Drawn also to the possibilities of melding "technology, nature and spirituality" in larger installation art projects, Corson did graduate work in sculpture at University of Washington, and studied glass-blowing and neon fabrication at the Pilchuck Glass School in Stanwood.

Meanwhile, his art projects grew in physical scale and mythic scope.

One summer at Maine's Skowhegan School of Painting and Sculpture, Corson created a ring of fire erupting from a lake. ("We're using the same technology to ignite fire underwater for `Goblin Market.' ")

In Prague, a spooky catacombs was the site for a piece "about a mythological religion I invented that revered snakes. I loved being able to make these neon reptiles."

Drawing on his research of real religions, Corson crafted an "Electric Zen Garden" in Sydney.

But at the studio in the Wallingford house he shares with his partner, Corson's major obsessions right now are his proposed projects for the Seattle City Light residency, which officially starts in September.

Creative results

According to Laurie Geissinger, senior planning and development specialist at Seattle City Light, Corson won the job because "he obviously has great experience as a lighting designer and sculptor. But we also liked that he works well with lots of different people and media to achieve creative results to problems."

Having an artist on staff at the utility, suggests Geissinger, "will generate visual works that can connect our basic service mission of providing lights and electricity, with our other role as environmental stewards. I think an artist can help bridge those things, and bring them alive for the community."

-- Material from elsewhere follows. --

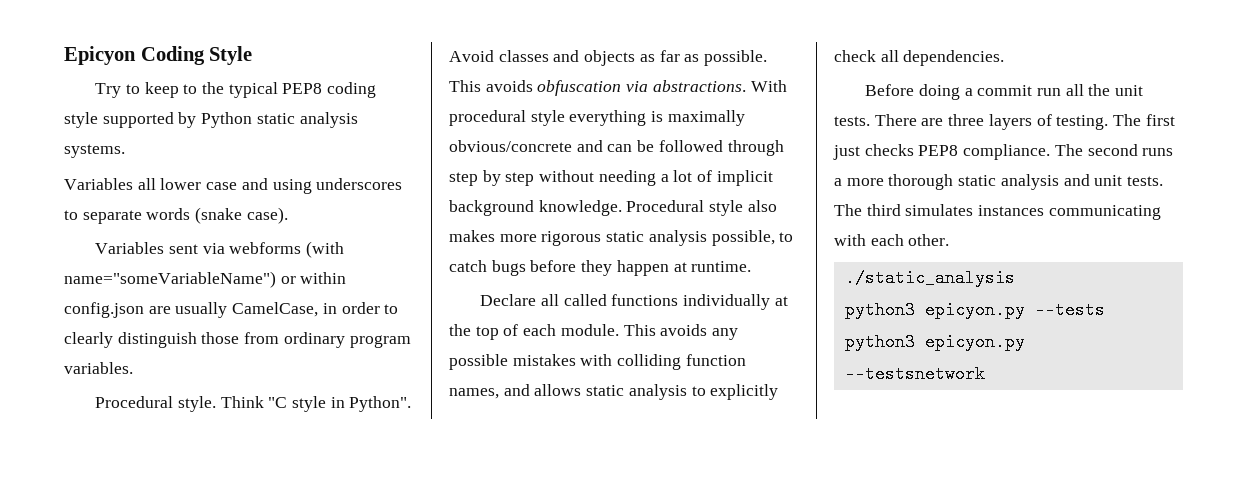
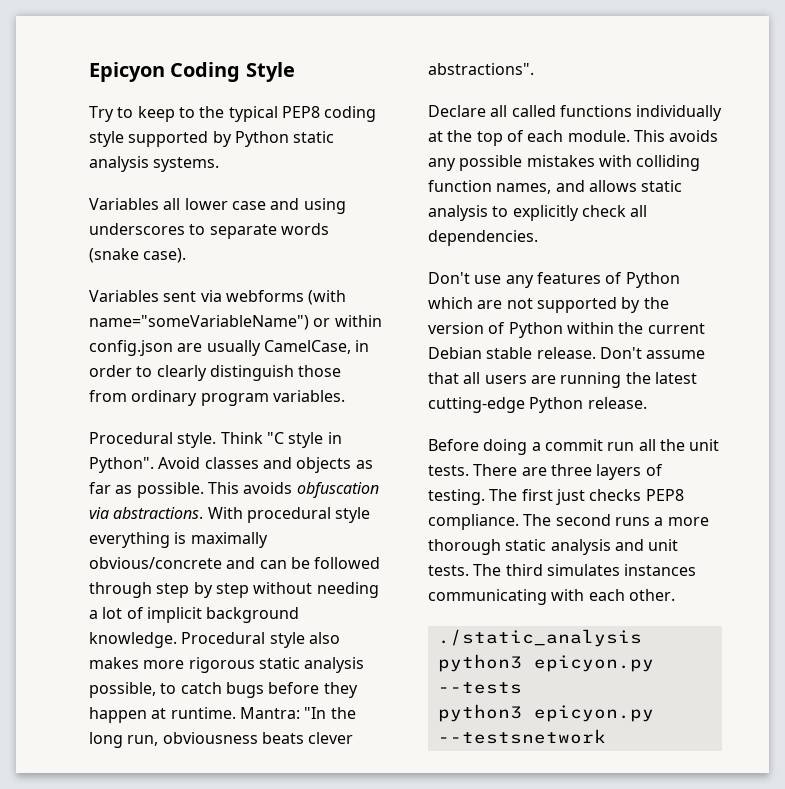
+ Mantra: "In the long run, obviousness beats clever abstractions".
+ Don't use any features of Python which are not supported by the version of Python within the current Debian stable release. Don't assume that all users are running the latest cutting-edge Python release.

Corson has had no dearth of ideas on how to do that. For instance, he's proposing a sculptural series of dangling, brightly colored fluorescent tubes above the Skagit River, as warning beacons to eagles who fly near high-voltage power lines.

He's also jazzed about a scheme to plant video mini-cameras along the salmon spawning grounds of the Skagit River. Images of salmon, birds and other wildlife going about their daily business would then be transmitted live via fiber-optic link to a large downtown Seattle billboard.

"It's biofeedback - it lets the public see how the ecosystem is affected when Ross Dam is raised and lowered," Corson says. "It puts the city in touch with what's happening in the natural world supplying our electricity. Biologists are really excited about it as a research tool."

More immediately, though, Corson is putting the finishing touches on the eerie lighting and special scenic effects for "Goblin Market."

A musical treatment of an enigmatic poem by Victorian poet Christina Rossetti, this is a fanciful work that conjures up an enchanted forest glen rife with goblins.

"I only have time to do one theater show a year now," Corson says. "This is right up my alley."